En un oscuro pasillo se divisa el contorno de su espalda erguida por una tristeza letal, de la que nace un rosal opaco como las alas del ángel negro. Entre la sombra se puede distinguir su perfil de porcelana, sus ojos lúgubres y brillantes. Encadenada a recuerdos Begoña llora, aúlle por la salvación, por la piedad de alguna mirada, de alguna mano, de alguna vida que la jale del pozo.

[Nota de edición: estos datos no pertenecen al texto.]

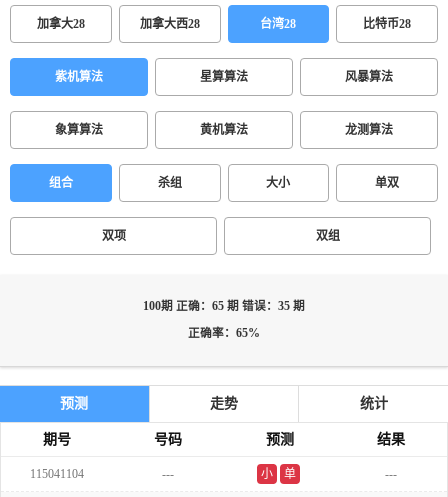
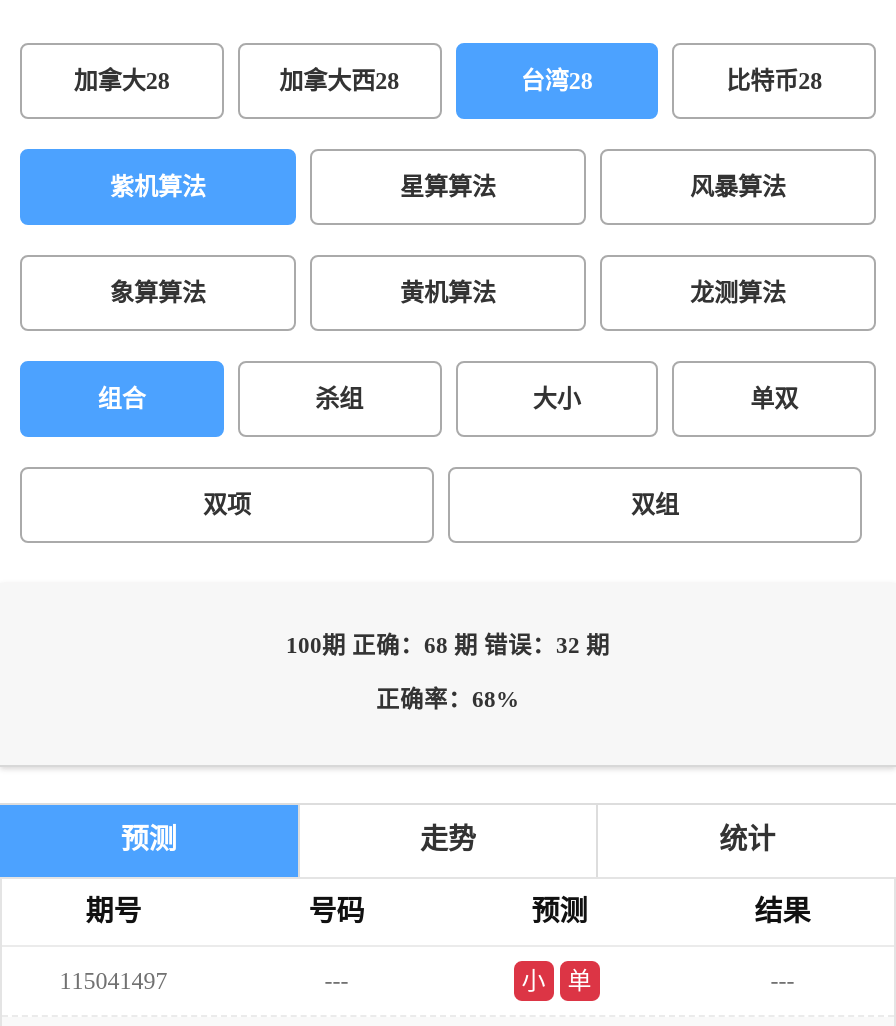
[143,300,305,313] 100期 正确：65 期 错误：35 期 -> [286,633,610,659] 100期 正确：68 期 错误：32 期
[188,327,260,340] 正确率：65% -> [376,687,520,713] 正确率：68%
[30,467,84,481] 115041104 -> [60,967,168,995] 115041497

Sus brazos rodean como una serpiente su cuello, conteniendo la angustia que pareciere explotar en un millón de meteoritos, enfrascando la hiel que chorrea a gritos, hinchando maratónicamente las venas moradas que corren por sus manos. Mirando un punto fijo, observa la sombra de quienes transitan por su costado, escabulléndose de la gente, sorteando los caminos que la llevan a la perdición, refugiándose en el antro de sus pensamientos, en su corazón empantanado.
Mirando un punto fijo la aurora seduce su mirada, atrapándola con un señuelo consolador, con la esperanza del amparo, en el sueño de un abrazo. Se posan ante Begoña las ultimas gotas de luz, el último tiempo de los tiempos, para ofrecer clemencia a puertas del despegue, formando figuras en el suelo. Luminosidades anaranjadas se cuelan por sus ojos, arrancando sus alas de las vértebras de su espalda, levitando de su piel cada cicatriz, cada surco. Ya el suelo parece un recuerdo fatídico en el pasado, y las nubes el mañana que se presenta impetuoso. Flotando por los aires cae sangre por sus ojos, tiñendo de rojo las amapolas que anuncian su paso, escribiendo en el suelo con talento parsimonioso las ultimas palabras que sus labios trizados se atreverían a entonar:
- Por favor, ¿me ayuda? ¿Me ayuda a sostener mis pies en el cielo?
Del firmamento se cierra el trato, las estrellas cumplen juramento, entre relámpagos cae un rayo. Una espada atraviesa su cuerpecito con irónica rapidez.